> _Assignment_
When you reach the line that contains "tissue mass, we" in the data below, start reproducing lines exactly, and stop after the line that contains "with initial righting time as a covariate.".

> _Available records_
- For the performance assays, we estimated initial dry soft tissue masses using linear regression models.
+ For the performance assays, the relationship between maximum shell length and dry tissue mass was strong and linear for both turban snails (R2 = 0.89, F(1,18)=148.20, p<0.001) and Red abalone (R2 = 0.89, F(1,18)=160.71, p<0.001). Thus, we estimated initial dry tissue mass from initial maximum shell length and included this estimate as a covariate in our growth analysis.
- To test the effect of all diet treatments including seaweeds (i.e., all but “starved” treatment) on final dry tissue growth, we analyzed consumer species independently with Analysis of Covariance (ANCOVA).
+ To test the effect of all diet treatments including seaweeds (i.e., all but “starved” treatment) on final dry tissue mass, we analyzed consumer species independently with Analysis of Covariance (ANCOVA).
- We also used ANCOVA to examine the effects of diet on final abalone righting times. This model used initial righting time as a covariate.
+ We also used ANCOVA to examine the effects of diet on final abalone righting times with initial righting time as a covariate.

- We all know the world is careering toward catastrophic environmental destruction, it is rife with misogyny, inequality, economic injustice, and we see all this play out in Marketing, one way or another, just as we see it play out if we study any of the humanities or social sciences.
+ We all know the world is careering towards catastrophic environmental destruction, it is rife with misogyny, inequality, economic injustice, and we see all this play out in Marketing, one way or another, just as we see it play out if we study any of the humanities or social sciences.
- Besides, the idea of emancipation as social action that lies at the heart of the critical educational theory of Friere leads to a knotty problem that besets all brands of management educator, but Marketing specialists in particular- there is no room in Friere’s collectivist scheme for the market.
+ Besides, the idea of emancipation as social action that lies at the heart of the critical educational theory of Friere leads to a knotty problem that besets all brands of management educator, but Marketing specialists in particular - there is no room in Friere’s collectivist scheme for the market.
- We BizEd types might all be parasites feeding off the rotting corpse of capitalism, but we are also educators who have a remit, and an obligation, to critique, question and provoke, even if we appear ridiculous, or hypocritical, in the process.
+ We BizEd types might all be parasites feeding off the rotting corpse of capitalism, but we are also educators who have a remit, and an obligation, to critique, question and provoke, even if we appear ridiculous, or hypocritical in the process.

> _Completed task_
+ To test the effect of all diet treatments including seaweeds (i.e., all but “starved” treatment) on final dry tissue mass, we analyzed consumer species independently with Analysis of Covariance (ANCOVA).
- We also used ANCOVA to examine the effects of diet on final abalone righting times. This model used initial righting time as a covariate.
+ We also used ANCOVA to examine the effects of diet on final abalone righting times with initial righting time as a covariate.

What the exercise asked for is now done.